Eine interessante Arbeit mit Bildern, die allerdings zeigt wie langsam solche Besiedlungs- oder Neuansiedlungsversuche sich entwickeln, denn es kam sicher nicht von ungefähr warum dieser Ansiedlungsort vor der Ansiedlung keine eigenständige Spaltenschildkrötenpopulation hatte. Vielleicht weil die Anzahl der Mikrohabitate oder die Nahrung nicht in genügender Menge für eine größere Population zur Verfügung standen. Ich denke, wenn sich diese angesiedelten Individuen normal vermehrt hätten, hätte man eine größere Population erwarten können, denn die Befunde zeigen ja, dass sie vor Ort überleben können.

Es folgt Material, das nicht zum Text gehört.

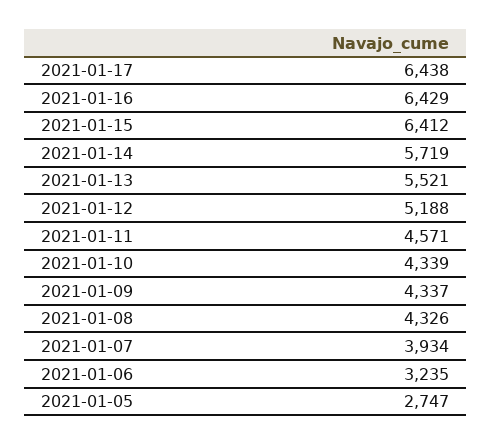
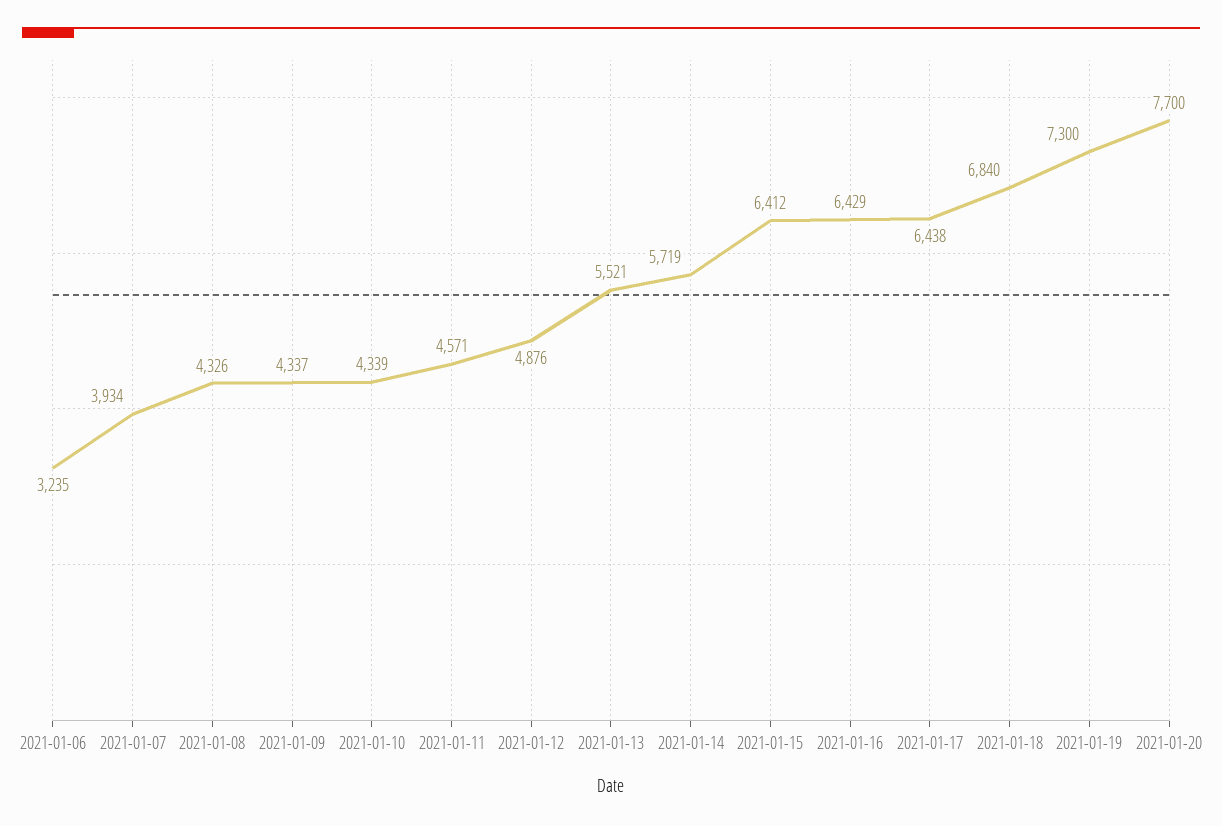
2021-01-12: 5188 -> 4876
2021-01-05: 2747 -> none
2021-01-18: none -> 6840
2021-01-19: none -> 7300
2021-01-20: none -> 7700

Anscheinend aber nur in geringer Individuenzahl, was eigentlich andeutet, dass es für mehr Individuen nicht genug Mikrohabitate zu geben scheint. Sicher wird man in solch schwierigen Gelände auch nicht alle Individuen gefunden haben, aber dennoch muss man davon ausgehen, dass diese Lokalitäten eine höhere Individuendichte nicht unterstützen würden. Hier würde sich aber jetzt nach 21 Jahren die Möglichkeit ergeben, solche Fragen aufzuklären, indem man die demographische Entwicklung systematisch weiter verfolgt.